Machine learning for pangenomics
Manuweera, Buwani Sakya
MetadataShow full item record
Finding genotype-phenotype associations is an important task in biology. Most of the the existing reference-based methods introduce biases because they use a single genome from an individual as the reference sequence. So, these biases can lead to limitations in inferred genotype-phenotype associations. Advances in sequencing techniques have enabled access to a large number of sequenced genomes from multiple organisms from different species.

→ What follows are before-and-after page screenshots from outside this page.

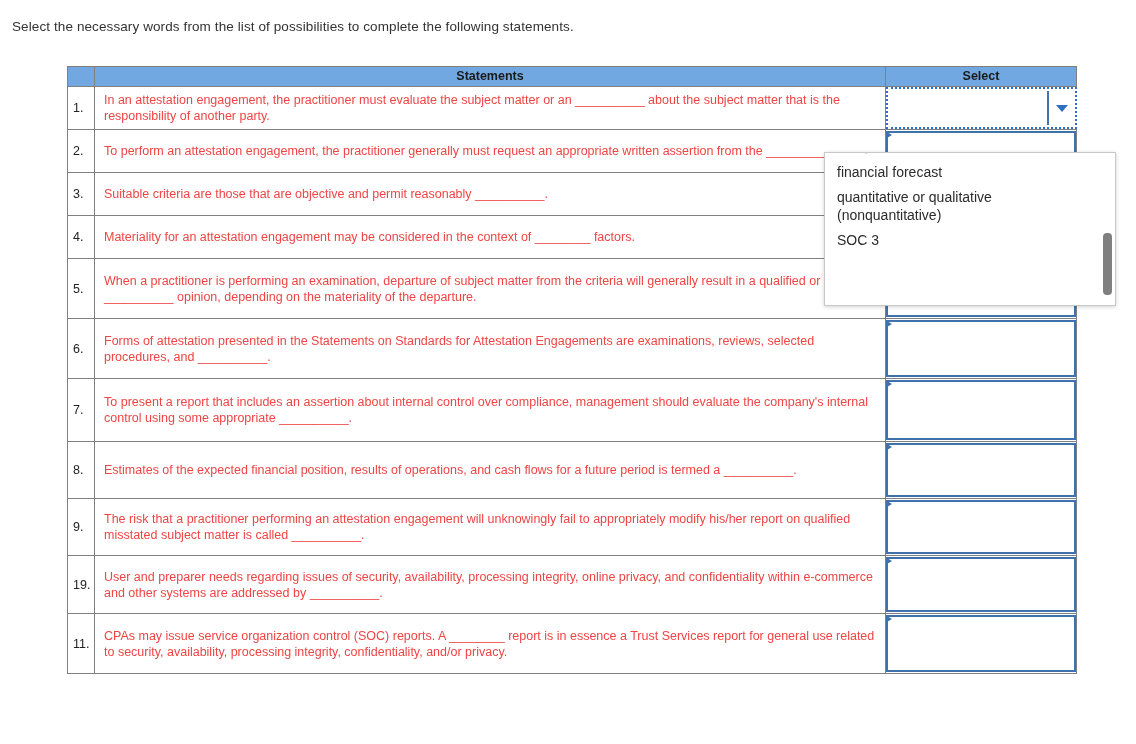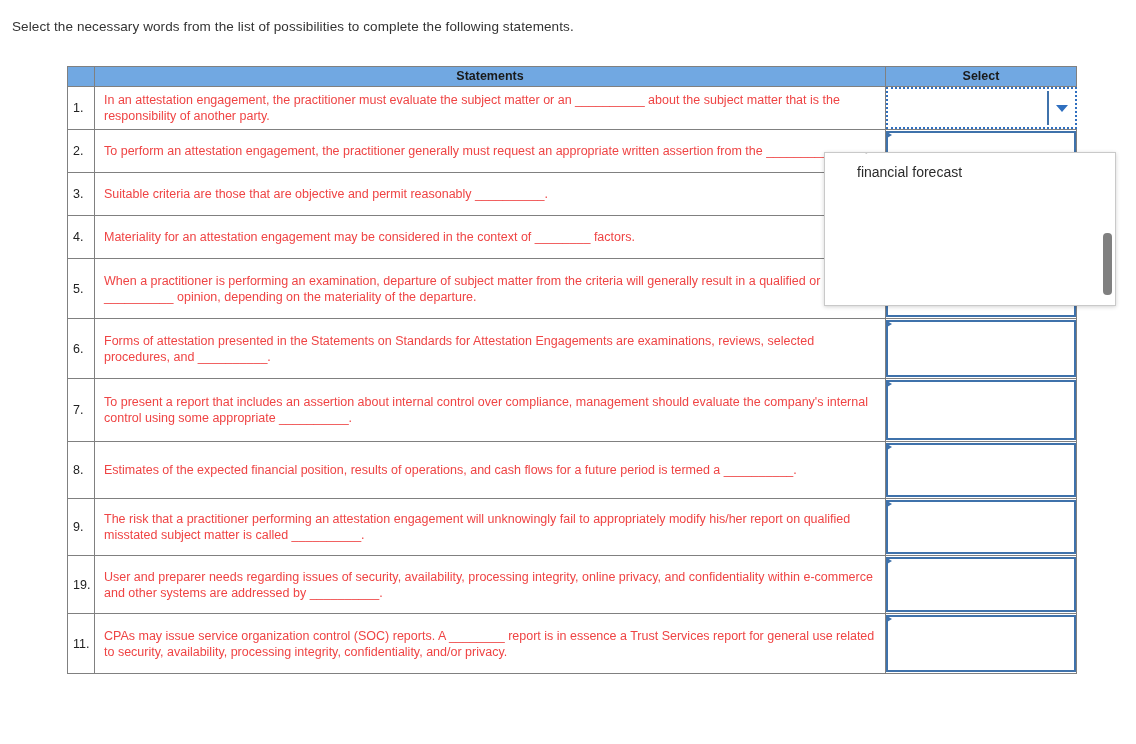--- a/index.html
+++ b/index.html
@@ -178,7 +178,7 @@
   .dd-item {
     font-size: 14px;
     color: #2b2b2b;
-    padding: 3px 16px 4px 32px;
+    padding: 3px 16px 4px 12px;
     line-height: 18px;
     cursor: pointer;
     white-space: pre-line;

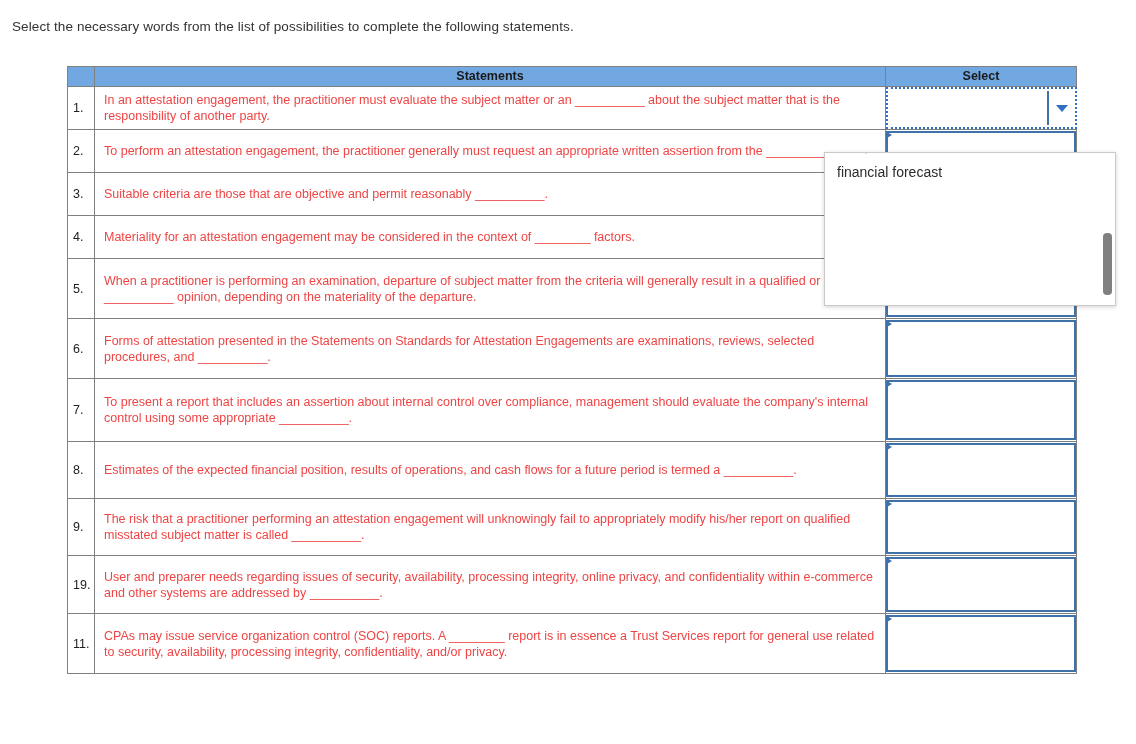--- a/index.html
+++ b/index.html
@@ -340,6 +340,8 @@
   <span class="nub"></span>
   <ul class="dd-list">
     <li class="dd-item">financial forecast</li>
+    <li class="dd-item">quantitative or qualitative
+(nonquantitative)</li>
   </ul>
   <div class="dd-scrollbar">
     <div class="dd-thumb"></div>

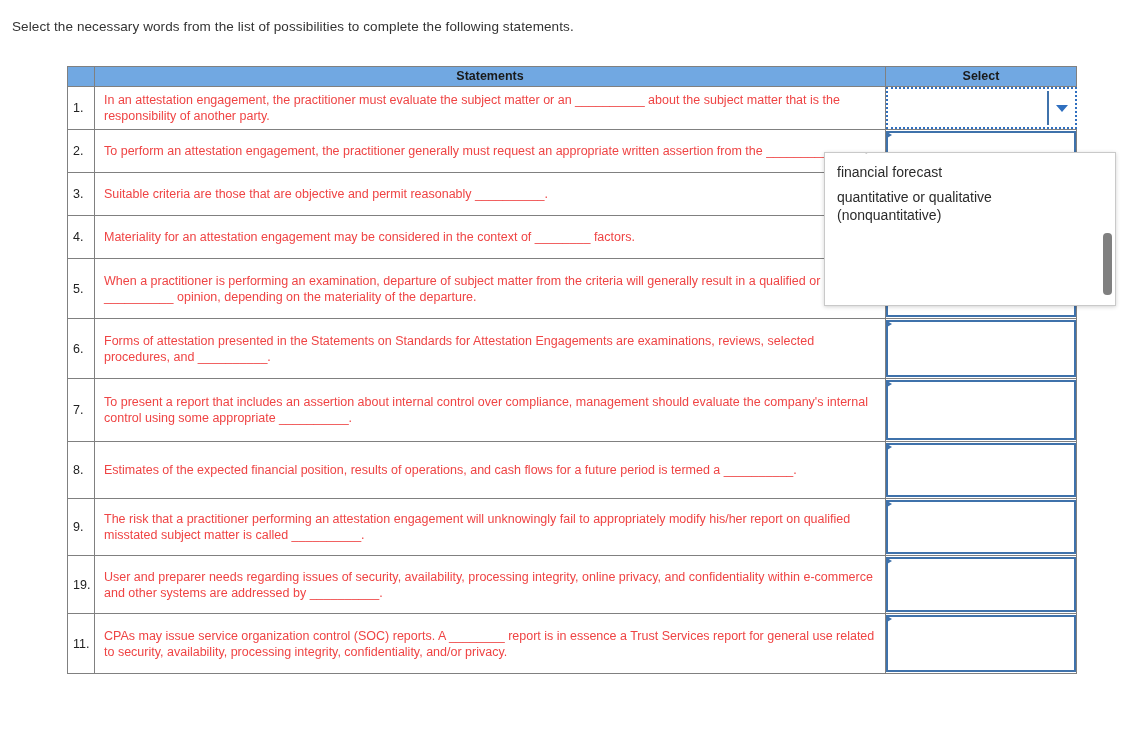--- a/index.html
+++ b/index.html
@@ -342,6 +342,7 @@
     <li class="dd-item">financial forecast</li>
     <li class="dd-item">quantitative or qualitative
 (nonquantitative)</li>
+    <li class="dd-item">SOC 3</li>
   </ul>
   <div class="dd-scrollbar">
     <div class="dd-thumb"></div>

These can be used to create a pangenome, which represents a collection of genetic information from multiple organisms. Using a pangenome can effectively reduce those limitation issues as it does not require a reference. Recently, machine learning techniques are emerging as effective methods for problems involving genomics and pangenomics data. Kernel methods are used as a part of machine learning models to compute similarities between instances. Kernels can map the given set of data into a different feature space that can help distinguish the data into corresponding classes. In this work, we develop supervised machine learning models using a set of features gathered using pangenomic graphs, and the effectiveness of those features is evaluated in predicting yeast phenotypes. We first evaluated the effectiveness of the features using a a traditional supervised machine learning model and, then compared it to novel custom kernels that incorporate the information from the pangenomic graphical structure. Experimental results using yeast phenotypes indicate that the developed machine learning models that use reference-free features and novel kernels outperform models based on traditional reference-based features. This work has implications for bioinformaticians and computational biologists working with pangenomes as well as computer scientists developing predictive models for genomic data.